Totally Endoscopic Bentall Procedure via Right-Lateral Minithorcotomy with 3-D Viisualization
Saturday, January 25, 2025
7:49am – 7:58am PT
Location: 403B
S. Salamate1, M. Hamiko2, F. Bakhtiary2 1Cardiac Surgery University Hospital Bonn, Bonn, Nordrhein-Westfalen 2Cardiac Surgery University Hospital Bonn, Germany, Bonn, Nordrhein-Westfalen
Please explain the educational or technical point that this video addresses.: In this case we performed a minimally invasive totally endoscopic aortic valve and aortic root replacement with re-implantation of the right and left coronary arteries (Bentall procedure) via a right-lateral minithoracotomy. With the help of 3D visualization, a very small thoracotomy and a soft tissue retractor without resection or the use of a rip spreader in order to preserve chest wall stability while preserving the right internal thoracic vessels, the aortic valve and the aortic root with re-implantation of the left and right coronary arteries can be easily and safely accessed for replacement.
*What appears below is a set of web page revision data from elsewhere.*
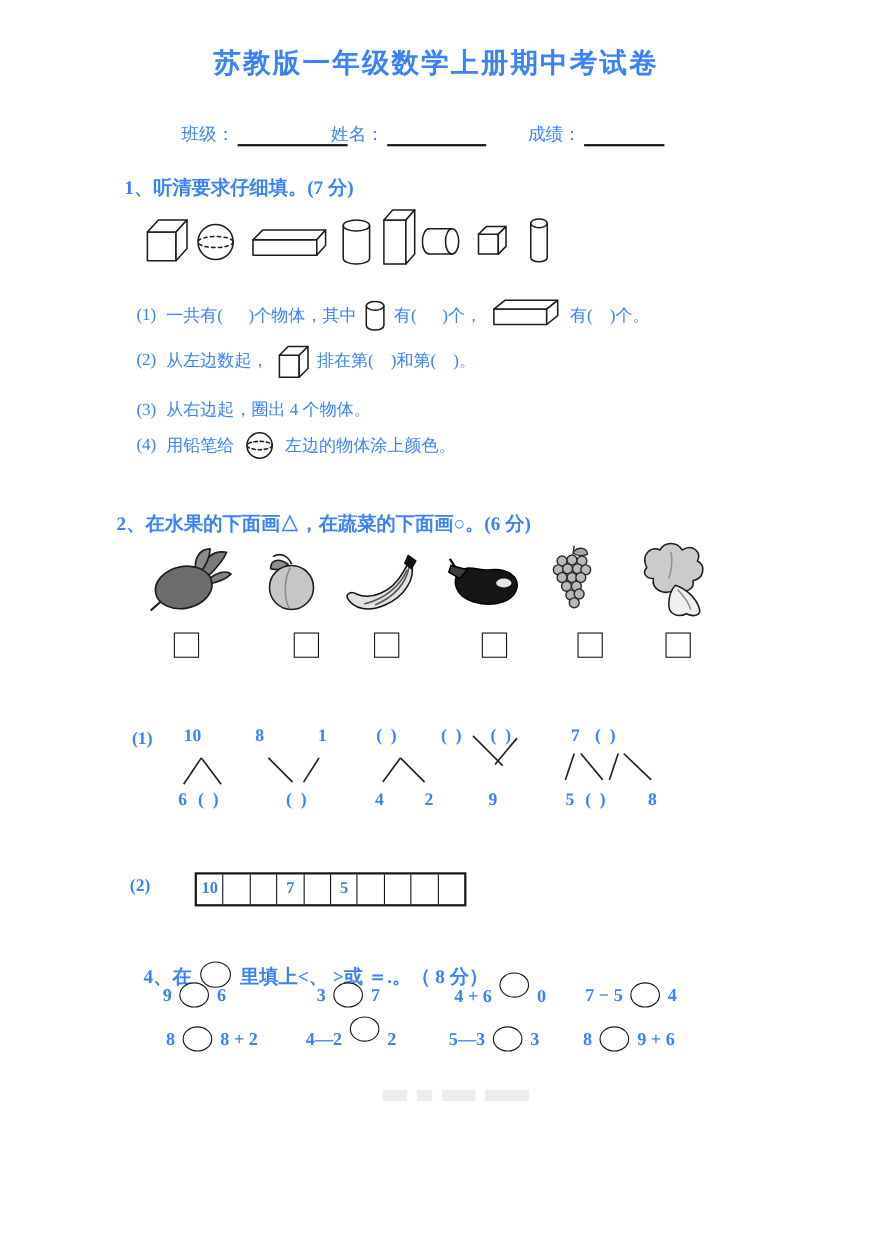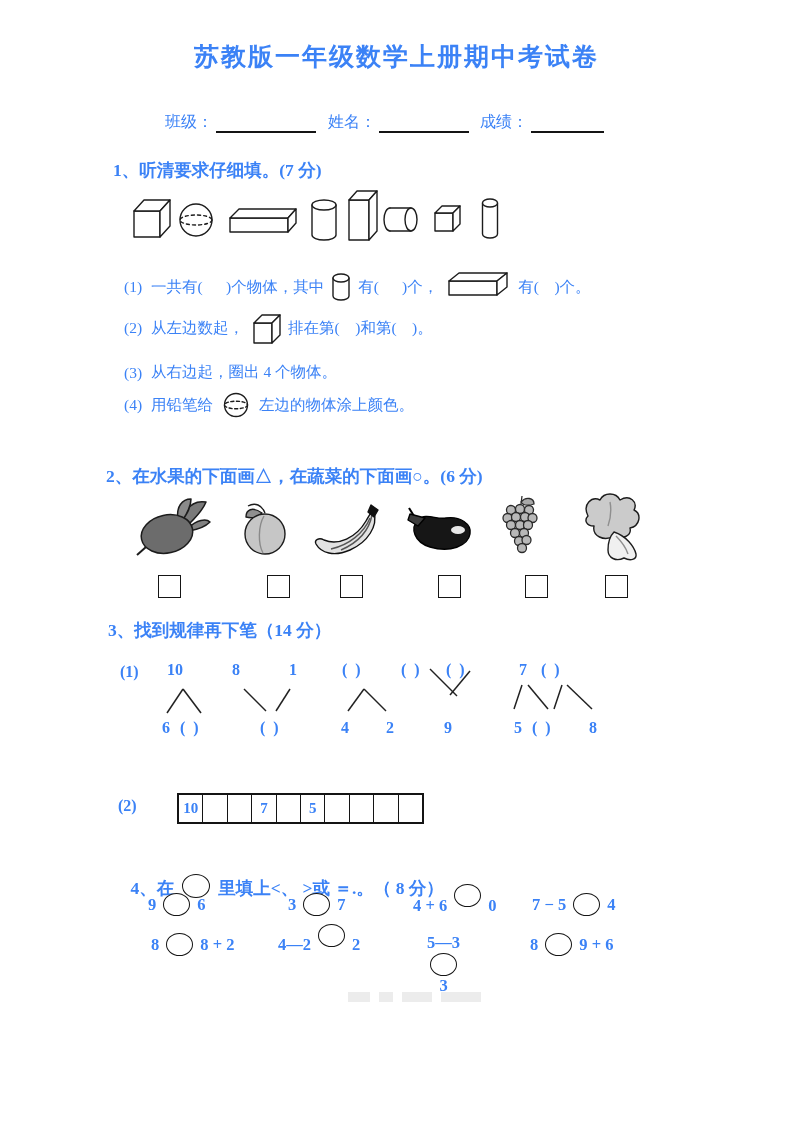"姓名：" div.abs { left: 328px -> 301px }
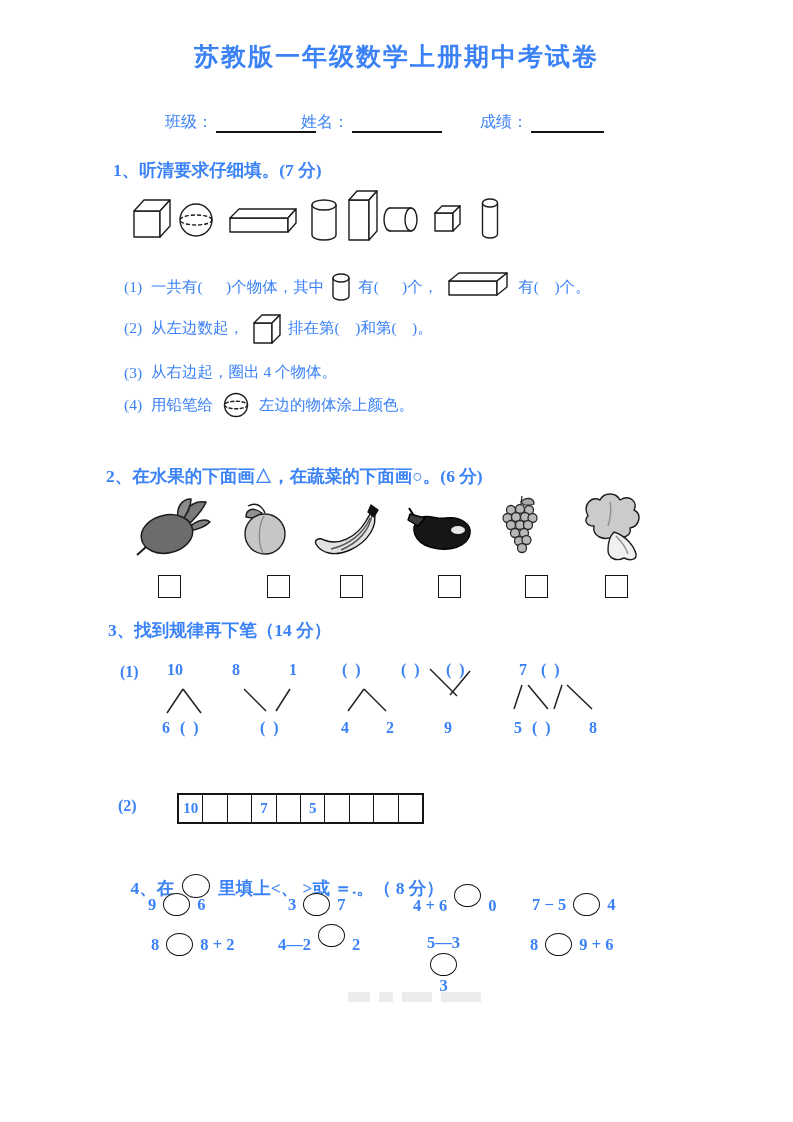"3、找到规律再下笔（14 分）" div.abs { html: <div>3、找到规律再下笔（14 分）</div> -> none }
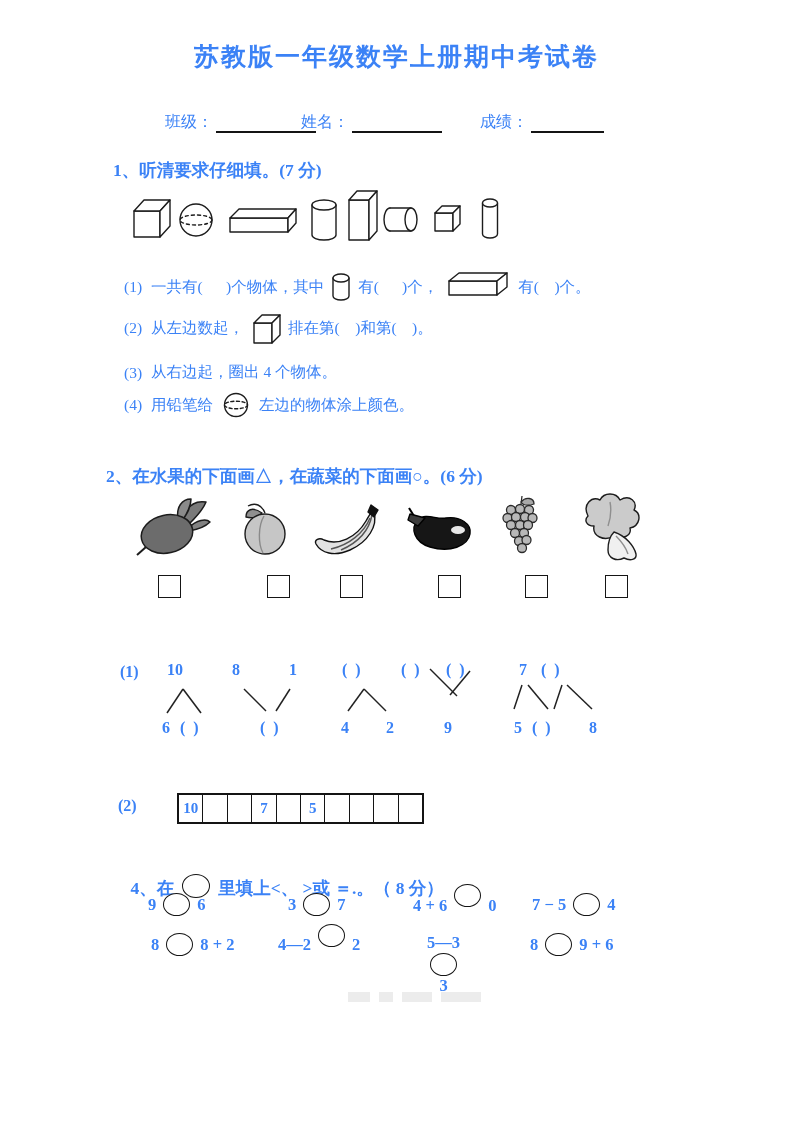"5—3" div.abs { flex-direction: column -> none; left: 423px -> 408px }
The other main features of these techniques are extracorporeal circulation achieved through peripheral percutaneous cannulation of the femoral vessels, as well as the CorKnot Mini device. Additionally, an automated vascular closure device (MANAT device) has been used for closing the femoral artery following decannulation. The use of a totally endoscopic approach enables even smaller incisions, preserving the integrity and stability of the chest wall while ensuring excellent visualization of the surgical field and access to the aortic valve.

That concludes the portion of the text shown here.